The much-discussed United Nations report on the human rights issue in Kashmir touched upon a volatile topic that is sensitive to the two neighbouring countries of India and Pakistan.
Having termed the report as "fallacious, tendentious and motivated," India has now told the UN General Assembly that Kashmir will remain an integral part of the country. India's first secretary Sandeep Kumar Bayyapu exercised the right to respond at the UNGA General Debate and asserted that no amount of empty rhetoric from Pakistan would change that.
I'd like to place on record that J&K is an integral & inalienable part of India. No amount of empty rhetoric from Pakistan will change this reality."
Rejecting Pakistan's reference to Kashmir in the 193-member UN body, he further added, "While we are having this serious debate for the first time in a decade on an issue that is of importance to all of us, we have witnessed that one delegation has, yet again, misused this platform to make an unwarranted reference to the situation in the Indian state of Jammu and Kashmir."

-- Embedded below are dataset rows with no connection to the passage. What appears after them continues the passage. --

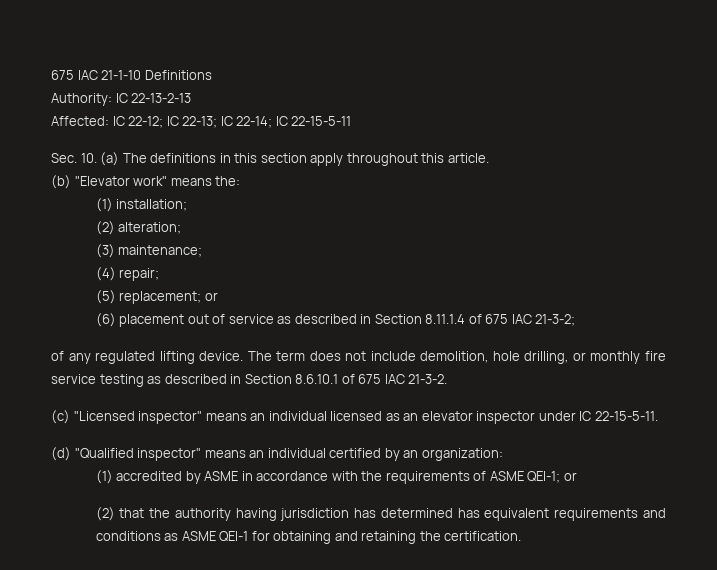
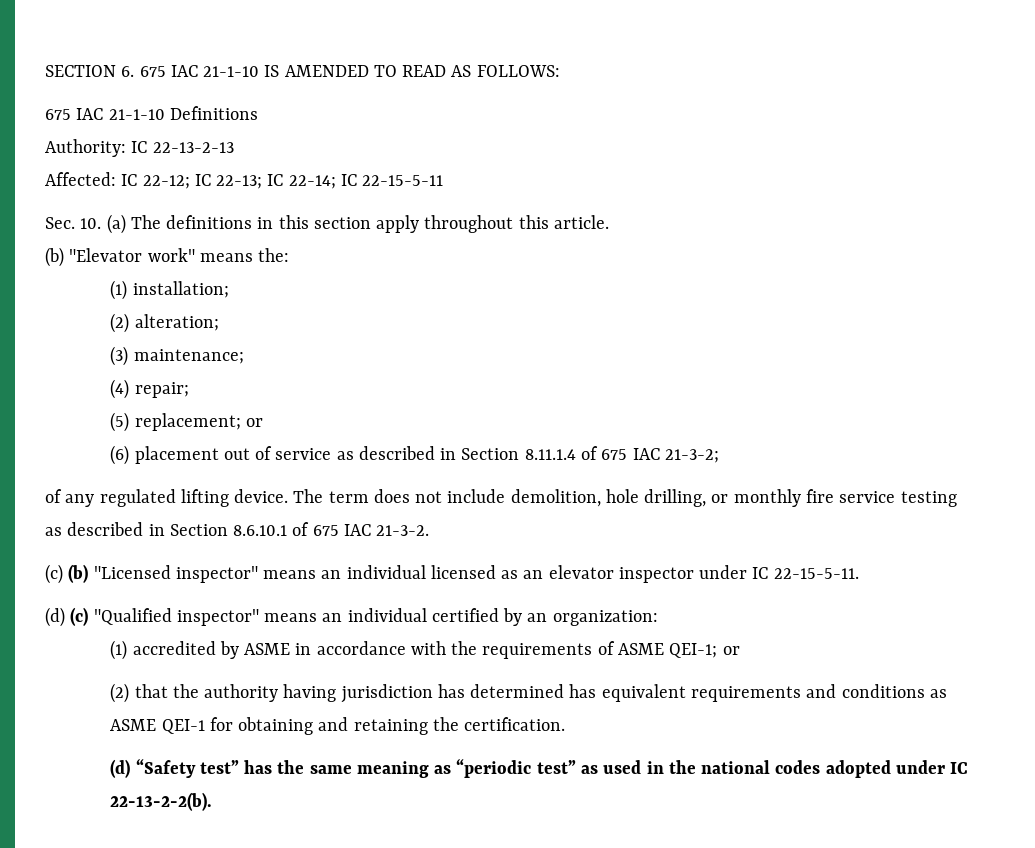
+ SECTION 6. 675 IAC 21-1-10 IS AMENDED TO READ AS FOLLOWS:
- (c) "Licensed inspector" means an individual licensed as an elevator inspector under IC 22-15-5-11.
+ (c) (b) "Licensed inspector" means an individual licensed as an elevator inspector under IC 22-15-5-11.
- (d) "Qualified inspector" means an individual certified by an organization:
+ (d) (c) "Qualified inspector" means an individual certified by an organization:
+ (d) “Safety test” has the same meaning as “periodic test” as used in the national codes adopted under IC 22-13-2-2(b).

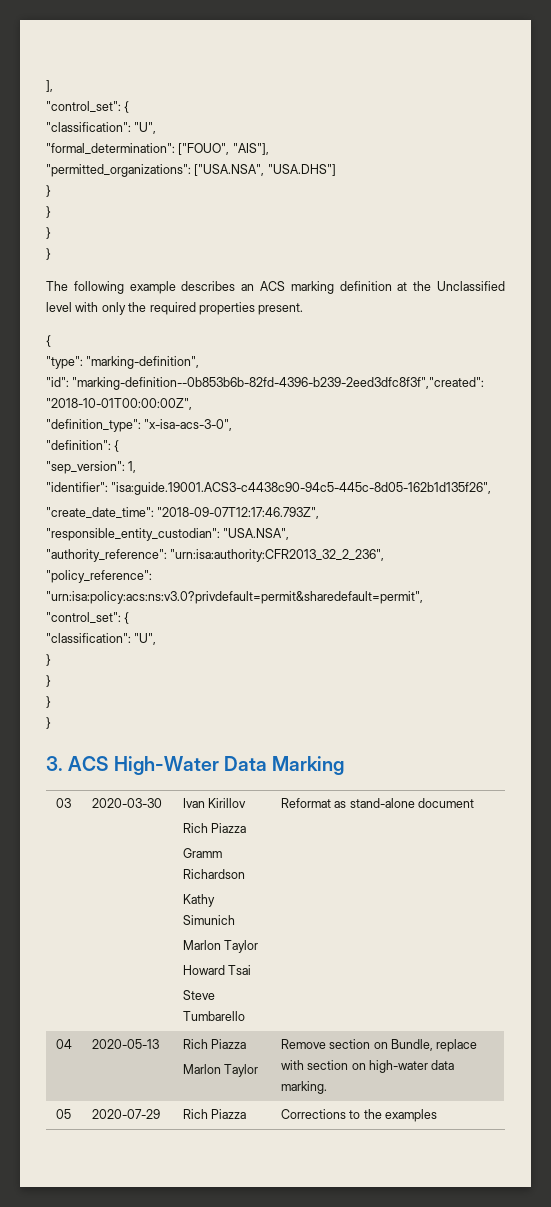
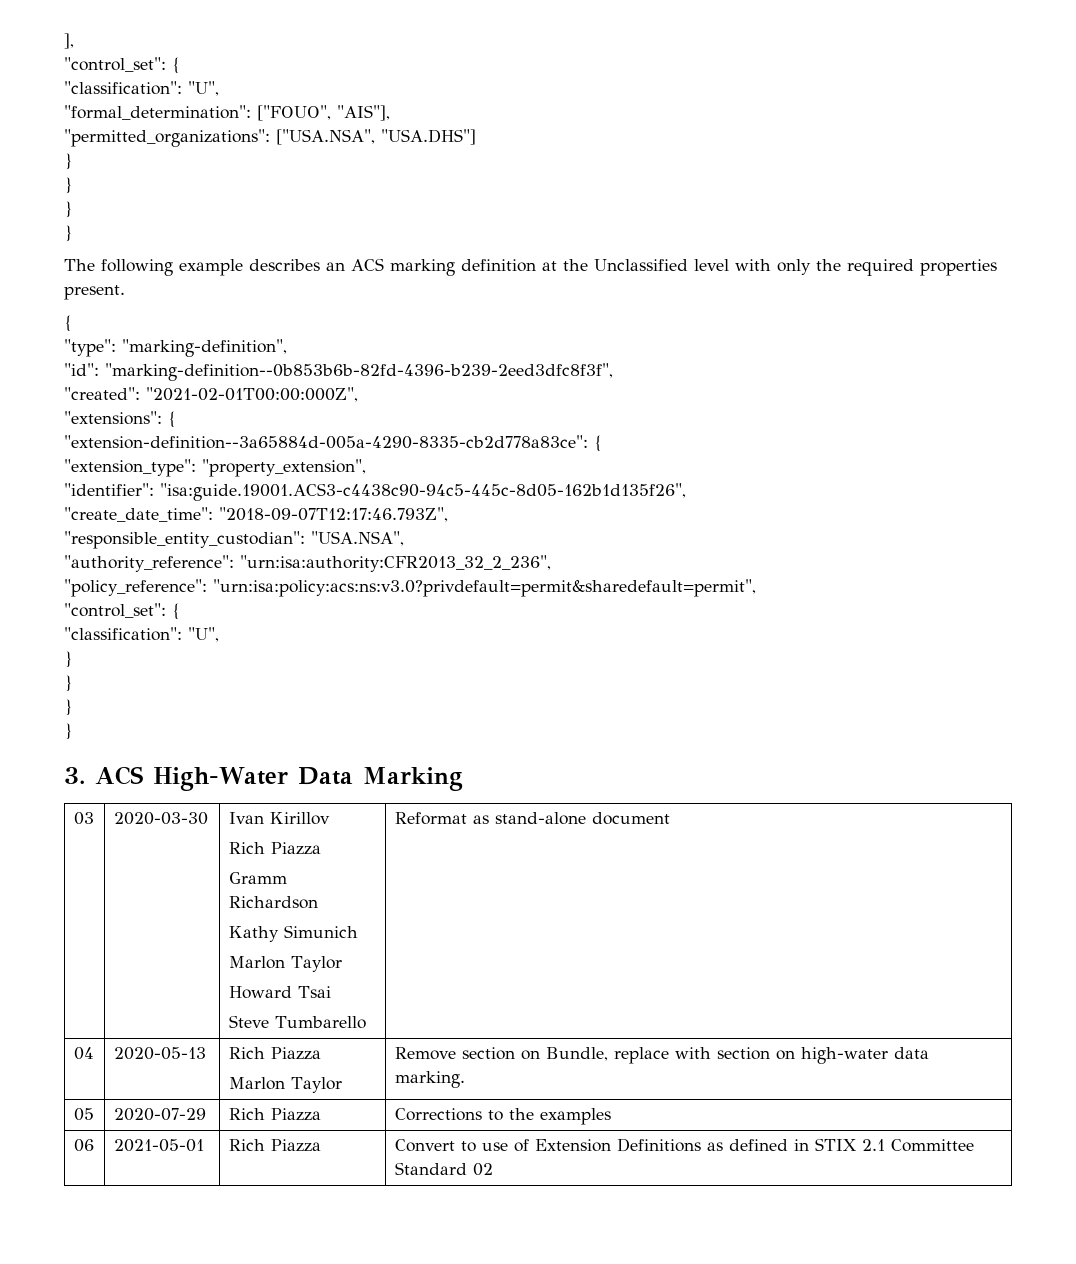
- "id": "marking-definition--0b853b6b-82fd-4396-b239-2eed3dfc8f3f","created": "2018-10-01T00:00:00Z",
- "definition_type": "x-isa-acs-3-0",
- "definition": {
- "sep_version": 1,
+ "id": "marking-definition--0b853b6b-82fd-4396-b239-2eed3dfc8f3f",
+ "created": "2021-02-01T00:00:000Z",
+ "extensions": {
+ "extension-definition--3a65884d-005a-4290-8335-cb2d778a83ce": {
+ "extension_type": "property_extension",
+ 06 | 2021-05-01 | Rich Piazza | Convert to use of Extension Definitions as defined in STIX 2.1 Committee Standard 02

India's response comes after Pakistan's Ambassador to the UN Maleeha Lodhi claimed during the UN General Assembly debate that people in Kashmir were victims of egregious crimes.
Lodhi made the remark during the debate on The Responsibility to Protect and the Prevention of Genocide, War Crimes, Ethnic Cleansing and Crimes against Humanity, reports The Times of India.
The foreign office of Pakistan had also earlier said that Pakistan-administered part of Kashmir "should in no way be construed to create a false sense of equivalence" with the alleged violation of rights in Kashmir.
What was the UN report all about?
The United Nations had called for an independent international inquiry into the alleged human rights violations in Kashmir on June 14. The organization claimed that the Indian security forces had used excessive forces in the valley of Kashmir and injured several civilians since 2016.
The 49-page report was published by the UN human rights office in Geneva. It addressed both the Indian and Pakistani-held portions of Kashmir and also asked Pakistan to end its "misuse" of anti-terror legislation to persecute peaceful activists.
UN High Commissioner for Human Rights Zeid Ra'ad al-Hussein mentioned that the conflict between India and Pakistan "has robbed millions of their basic human rights."